6. Los intereses se consideran procedentes de un Estado Contratante cuando el deudor sea el propio Estado, una subdivisión política, una entidad local o un residente de ese Estado. Sin embargo, cuando el deudor de los intereses, sea o no residente de un Estado Contratante, tenga en un Estado Contratante un establecimiento permanente en relación con el cual se haya contraído la deuda que da origen al pago de los intereses y que soporten la carga de los mismos, los intereses se considerarán procedentes del Estado Contratante donde esté situado el establecimiento permanente.
7. Cuando por razón de las relaciones especiales existentes entre el deudor y el beneficiario efectivo, o de las que uno y otro mantengan con terceros, el monto de los intereses habida cuenta del crédito por el que se paguen exceda del que hubieran convenido el deudor y el acreedor en ausencia de tales relaciones, las disposiciones de este artículo no se aplicarán más que a este último importe. En tal caso, el exceso podrá someterse a imposición de acuerdo con la legislación de cada Estado Contratante, teniendo en cuenta las demás disposiciones del presente Convenio.”.
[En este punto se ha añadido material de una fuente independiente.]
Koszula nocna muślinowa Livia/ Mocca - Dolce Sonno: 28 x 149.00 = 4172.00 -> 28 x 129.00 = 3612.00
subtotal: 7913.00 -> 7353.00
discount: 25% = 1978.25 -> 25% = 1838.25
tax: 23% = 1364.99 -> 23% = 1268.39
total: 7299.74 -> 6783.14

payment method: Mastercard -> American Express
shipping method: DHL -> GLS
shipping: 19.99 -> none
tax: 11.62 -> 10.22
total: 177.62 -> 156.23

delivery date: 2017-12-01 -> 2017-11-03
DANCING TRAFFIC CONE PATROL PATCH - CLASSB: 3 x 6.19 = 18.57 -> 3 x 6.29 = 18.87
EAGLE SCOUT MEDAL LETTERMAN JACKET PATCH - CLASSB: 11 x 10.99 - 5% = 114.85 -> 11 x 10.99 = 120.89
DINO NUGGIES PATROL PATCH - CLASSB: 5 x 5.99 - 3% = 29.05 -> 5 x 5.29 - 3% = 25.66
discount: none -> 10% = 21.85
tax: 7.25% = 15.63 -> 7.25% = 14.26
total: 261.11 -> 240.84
Por tanto, conforme a lo señalado en el escrito de la consulta y en la medida en que los rendimientos obtenidos por el consultante estén incluidos en la definición del párrafo 4 del artículo citado, pueden someterse a imposición en España de acuerdo con el párrafo 1 del artículo 11 y lo dispuesto en la Ley 35/2006, de 28 de noviembre, del Impuesto sobre la Renta de las Personas Físicas y de modificación parcial de las leyes de los Impuestos sobre Sociedades, sobre la Renta de no Residentes y sobre el Patrimonio (BOE del 29). Según se deriva del artículo 2 de la citada Ley 35/2006, los contribuyentes del Impuesto sobre la Renta de las Personas Físicas tributan en este impuesto por su renta mundial, con independencia del lugar donde se hayan producido las rentas y cualquiera que sea la residencia del pagador de las mismas.
Los rendimientos que proceden de la inversión en activos financieros de deuda pública o privada reciben el tratamiento fiscal correspondiente a los rendimientos del capital mobiliario, ya que la Ley 35/2006, en su artículo 25.2, califica de esta forma a “los rendimientos obtenidos por la cesión a terceros de capitales propios”, disponiendo que tienen esta consideración “las contraprestaciones de todo tipo, cualquiera que sea su denominación o naturaleza, dinerarias o en especie, como los intereses y cualquier otra forma de retribución pactada como remuneración por tal cesión, así como las derivadas de la transmisión, reembolso, amortización, canje o conversión de cualquier clase de activos representativos de la captación y utilización de capitales ajenos”.
Lo que comunico a Vd. con efectos vinculantes, conforme a lo dispuesto en el apartado 1 del artículo 89 de la Ley 58/2003, de 17 de diciembre, General Tributaria.